Ms. Portteus left Komen at a time when it was trying to restore faith among its followers. In 2012, it angered pro-choice advocates when it eliminated grants to Planned Parenthood, only to reverse itself when faced with heavy pressure. In fiscal year 2013, its private support dropped 22 percent, from $302 million to $235 million.

Livestrong and Komen have much in common. Both are based in Texas — Livestrong in Austin, Komen in Dallas — and both were founded by individuals affected by cancer. Mr. Armstrong created his foundation after his mid-1990s battle with testicular cancer, while Nancy Brinker started Komen after the death of her sister Susan in 1980 from breast cancer. Each has a signature symbol known globally: the Livestrong yellow wristband and the Komen pink ribbon.

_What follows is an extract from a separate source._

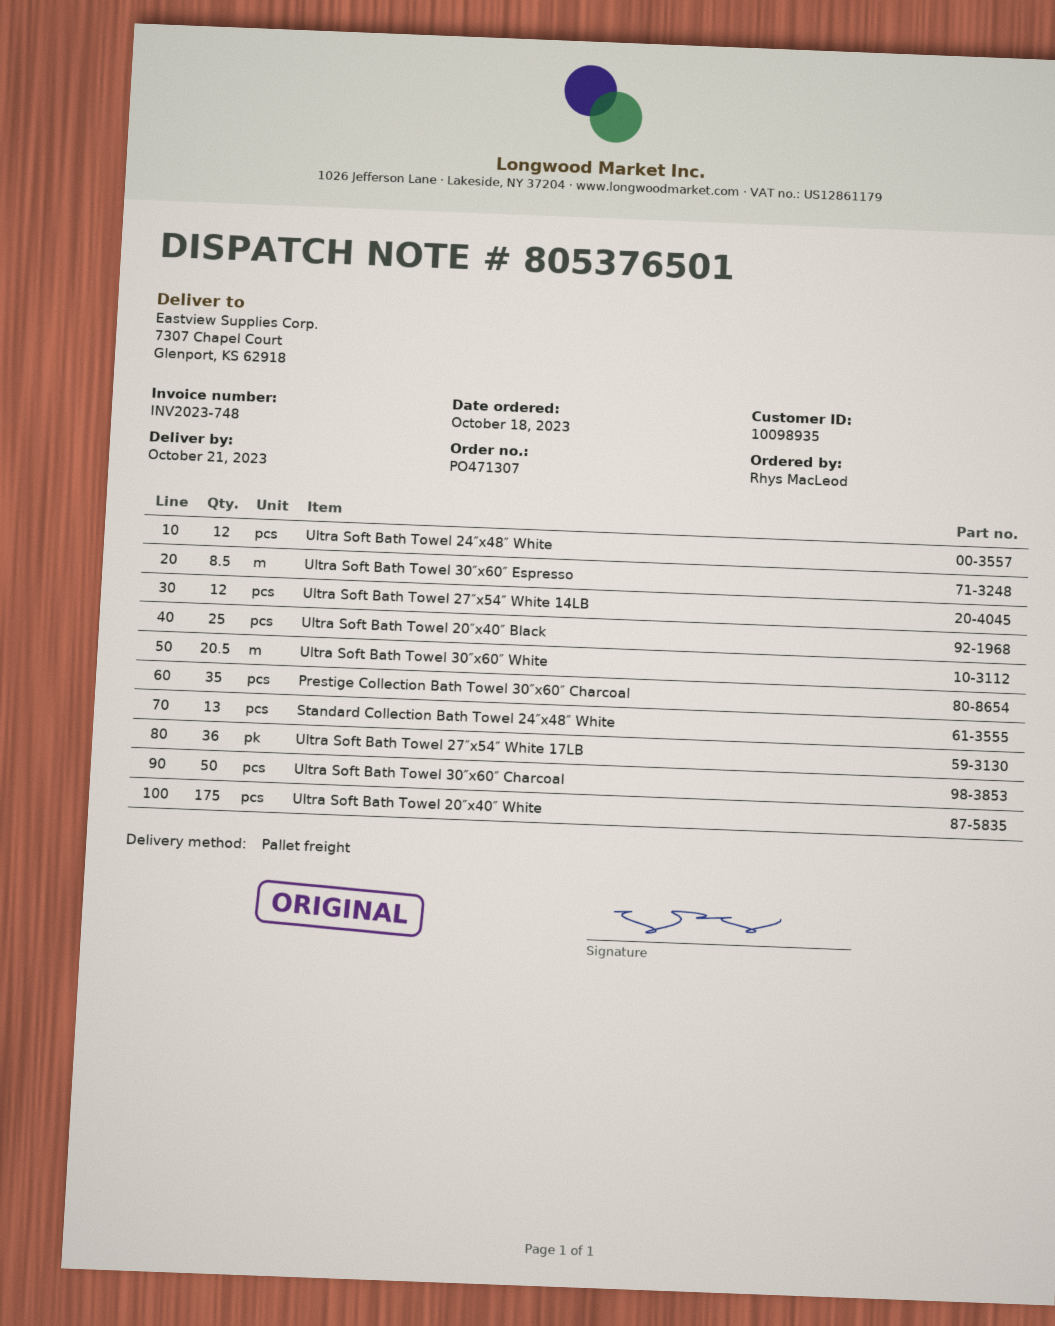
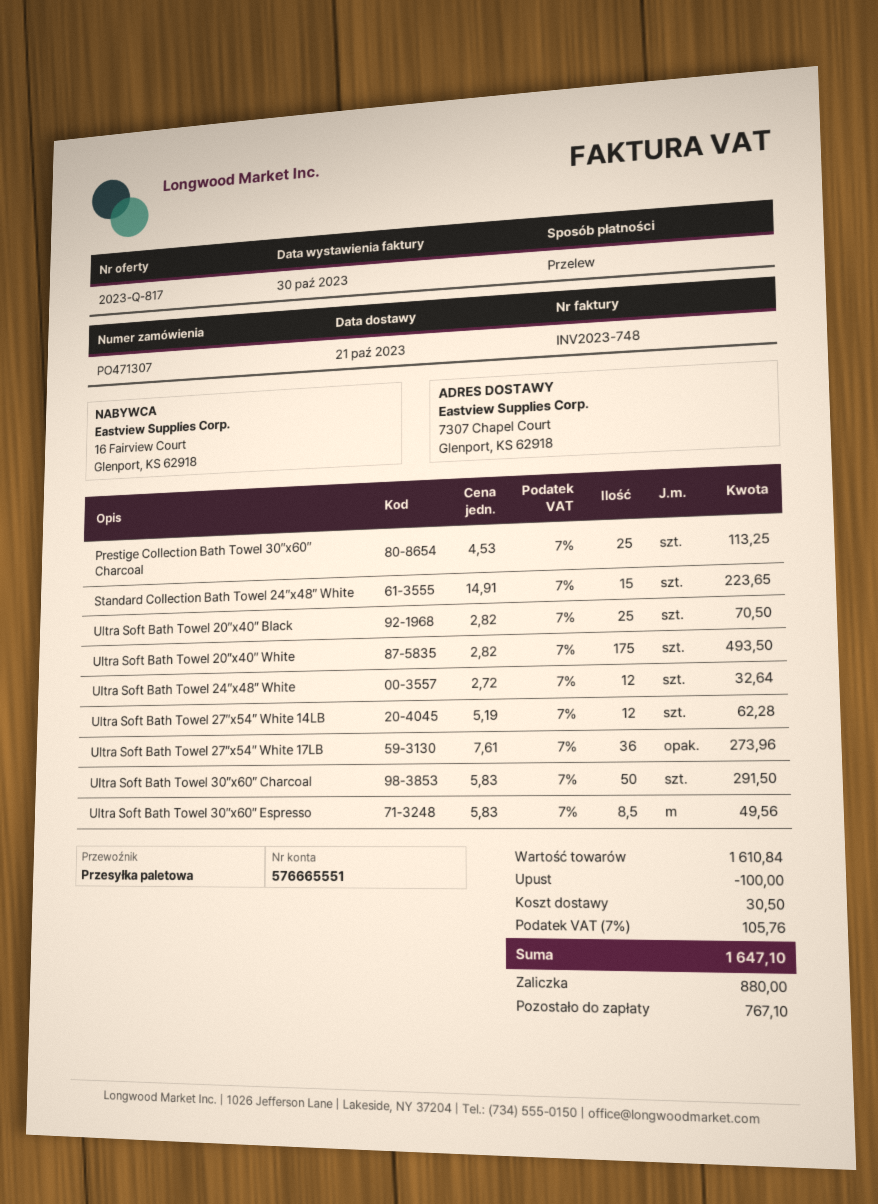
Ultra Soft Bath Towel 30″x60″ White: 20.5 -> none
Prestige Collection Bath Towel 30″x60″ Charcoal: 35 -> 25
Standard Collection Bath Towel 24″x48″ White: 13 -> 15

Ms. Portteus left Komen in September. "It was time," she said. Though she said she learned a great deal and took on increasing responsibility at the organization, "I knew the next step for me was CEO leadership."

Livestrong declined to disclose details about Ms. Portteus’s contract or salary. In fiscal year 2013, Mr. Ulman made $404,391 in salary and benefits.

Send an e-mail to Drew Lindsay.

About Chandini Portteus, next CEO of LiveĀ­strong

Education: Bachelor’s degree in psychology and biology from Austin College in Sherman, Texas. Master’s degree from the University of Texas Houston School of Public Health.

Family: Ms. Portteus is married to Andrew Portteus, a psychiatrist. They have four children: twin boys who are 7 and girls who are 3 and 5.

Immigrant roots: A native of India, Ms. Portteus came to the United States when she was 18 months old. Her family had only $18, she says. "My mom spent that $18 on a pediatrician visit for me." Her mother was a teacher, and her father was an engineer.